== Segment start ==

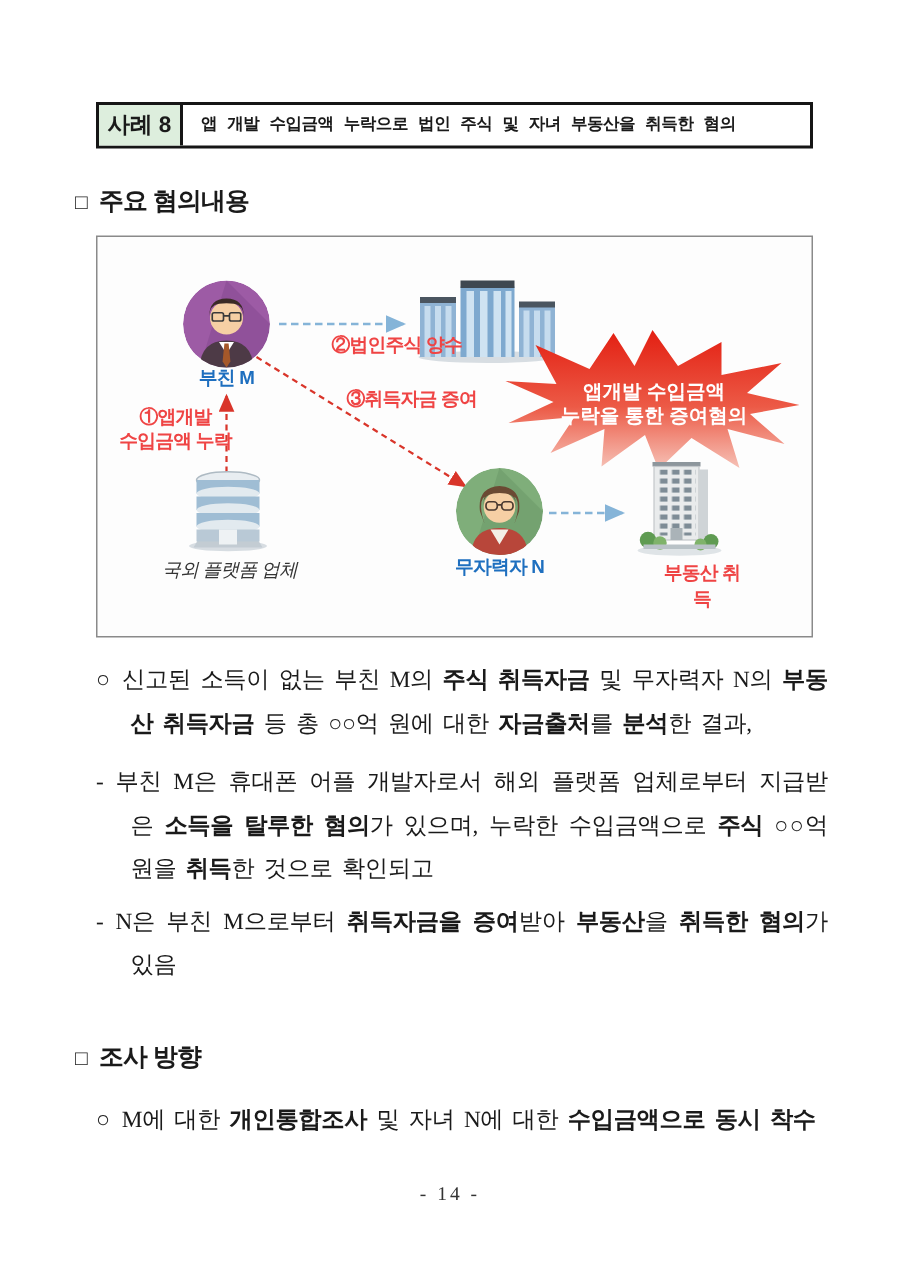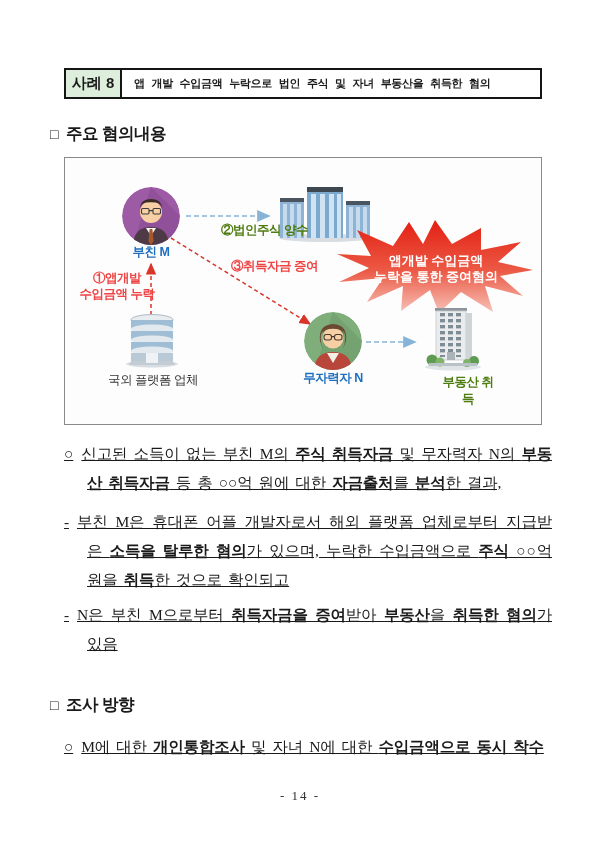--- a/index.html
+++ b/index.html
@@ -70,7 +70,7 @@
   .dlabel.center { text-align:center; white-space:normal; }
   .lab-blue  { color:#1e6fbf; }
   .lab-red   { color:#ef4444; }
-  .lab-black { color:#4d7c0f;padding-left:28px; }
+  .lab-black { color:#ef4444;padding-left:28px; }
   .lab-normal { font-weight:400; color:#333; }
 
   

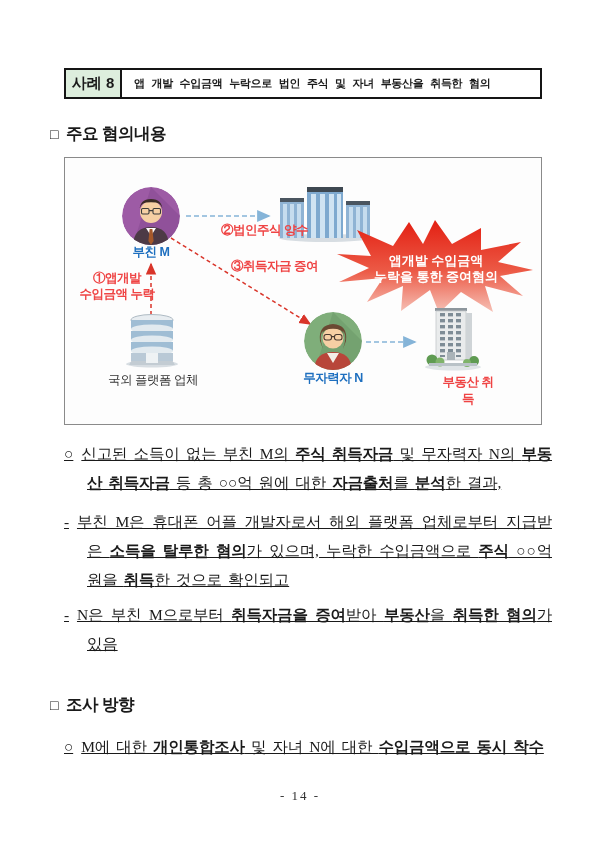--- a/index.html
+++ b/index.html
@@ -71,7 +71,7 @@
   .lab-blue  { color:#1e6fbf; }
   .lab-red   { color:#ef4444; }
   .lab-black { color:#ef4444;padding-left:28px; }
-  .lab-normal { font-weight:400; color:#333; }
+  .lab-normal { font-weight:400; color:#333;font-style:italic; }
 
   
   .bullet {

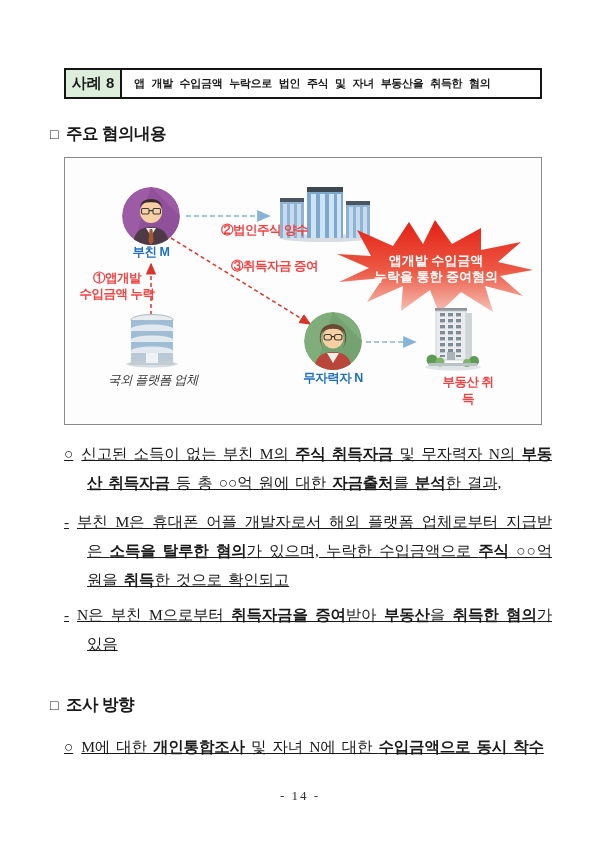--- a/index.html
+++ b/index.html
@@ -84,7 +84,6 @@
     word-spacing:2.5px;
     padding-left:23px;
     text-indent:-23px;
-    text-decoration:underline;
   }
   .bullet .marker { margin-right:8px; }
   .bullet .b { font-weight:700; }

== Segment end ==

Task brief – Write the records above out again word for word, skipping each picture.

Completed exercise –
--- a/index.html
+++ b/index.html
@@ -70,7 +70,7 @@
   .dlabel.center { text-align:center; white-space:normal; }
   .lab-blue  { color:#1e6fbf; }
   .lab-red   { color:#ef4444; }
-  .lab-black { color:#4d7c0f;padding-left:28px; }
+  .lab-black { color:#ef4444;padding-left:28px; }
   .lab-normal { font-weight:400; color:#333; }
 
   

--- a/index.html
+++ b/index.html
@@ -71,7 +71,7 @@
   .lab-blue  { color:#1e6fbf; }
   .lab-red   { color:#ef4444; }
   .lab-black { color:#ef4444;padding-left:28px; }
-  .lab-normal { font-weight:400; color:#333; }
+  .lab-normal { font-weight:400; color:#333;font-style:italic; }
 
   
   .bullet {

--- a/index.html
+++ b/index.html
@@ -84,7 +84,6 @@
     word-spacing:2.5px;
     padding-left:23px;
     text-indent:-23px;
-    text-decoration:underline;
   }
   .bullet .marker { margin-right:8px; }
   .bullet .b { font-weight:700; }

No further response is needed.